I am doing a project in Python where I require a user to input text. If the text matches a format supported by the program, it will output a response that includes a user's key word (it is a simple chat bot). The format is stored in a text file as a user input format and an answer format.
For example, the text file looks like this, with user input on the left and output on the right:
my name is <-name> | Hi there, <-name>
So if the user writes my name is johnny, I want the program to know that johnny is the <-name> variable, and then to print the response Hi there, johnny.
Some prodding me in the right direction would be great! I have never used regular expressions before and I read an article on how to use them, but unfortunately it didn't really help me since it mainly went over how to match specific words.
Here's an example:
import re
io = [
('my name is (?P<name>\w+)', 'Hi there, {name}'),
]
string = input('> ')
for regex, output in io:
match = re.match(regex, string)
if match:
print(output.format(**match.groupdict()))
break
I'll take you through it:
'my name is (?P<name>\w+)'
(?P<name>...) stores the following part (\w+) under the name name in the match object which we're going to use later on.
match = re.match(regex, string)
This looks for the regex in the input given. Note that re.match only matches at the beginning of the input, if you don't want that restriction use re.search here instead.
If it matches:
output.format(**match.groupdict())
match.groupdict returns a dictionary of keys defined by (?P<name>...) and their associated matched values. ** passes those key/values to .format, in this case Python will translate it to output.format(name='matchedname').
To construct the io dictionary from a file do something like this:
io = []
with open('input.txt') as file_:
for line in file:
key, value = line.rsplit(' | ', 1)
io.append(tuple(key, value))
You are going to want to do a group match and then pull out the search groups.
First you would want to import re - re is the python regex module.
Lets say that user_input is the var holding the input string.
You then want to use the re.sub method to match your string and return a substitute it for something.
output = re.sub(input_regex, output_regex, user_input)
So the regex, first you can put the absolute stuff you want:
input_regex = 'my name is '
If you want it to match explicitly from the start of the line, you should proceed it with the caret:
input_regex = '^my name is '
You then want a group to match any string .+ (. is anything, + is 1 or more of the preceding item) until the end of the line '$'.
input_regex = '^my name is .+$'
Now you'll want to put that into a named group.
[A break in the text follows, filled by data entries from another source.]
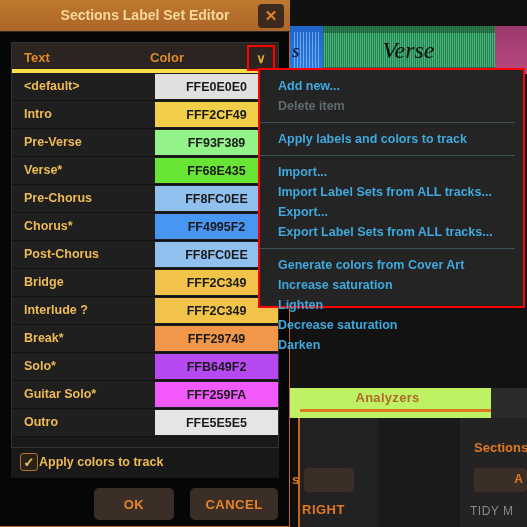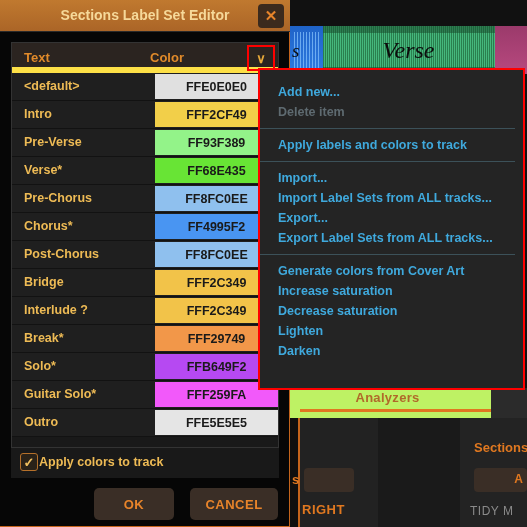"Text" .headerrow { border-bottom: 6px solid #fde047 -> 4px solid #fde047 }
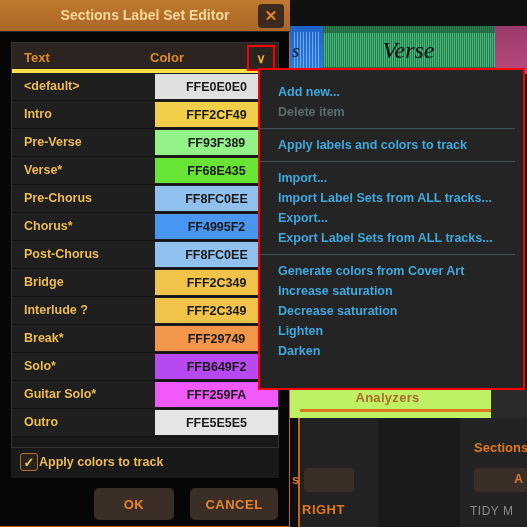"Add new..." #menu { height: 322px -> 240px; padding: 12px 0 -> 6px 0 }
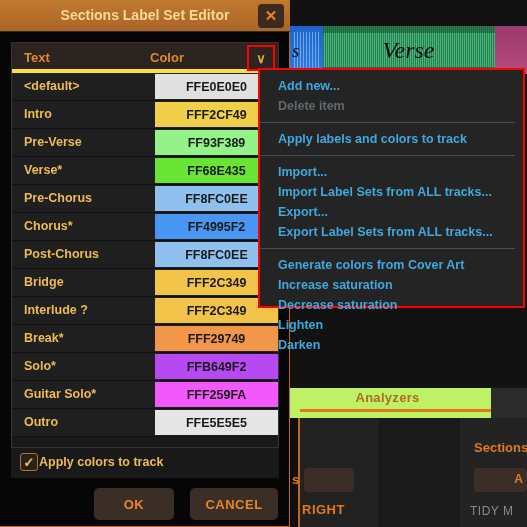"Decrease saturation" div.mi { order: before "Lighten" -> after "Lighten" }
Named groups take the form "(?Pregex)" - note that those angle brackets are literal.
input_regex = '^my name is (?P<name>.+)$'
You now have a regex that will match and give a match group named "name" with the users name in it. The output string will need to reference the match group with "\g"
output_regex = 'Hi there, \g<name>'
Putting it all together you can do it in a one liner (and the import):
import re
output = re.sub('^my name is (?P<name>.+)$', 'Hi there, \g<name>', user_input)
Asking for REGEXP inevitably leads to answers like the ones you're getting right now: demonstrations of basic REGEXP operations: how to split sentences, search for some term combination like 'my' + 'name' + 'is' within, etc.
In fact, you could learn all this from reading existing documentation and open source programs. REGEXP is not exactly easy. Still you'll need to understand a bit on your own to be able to really know what's going on, if you want to change and extend your program. Don't just copy from the receipts here.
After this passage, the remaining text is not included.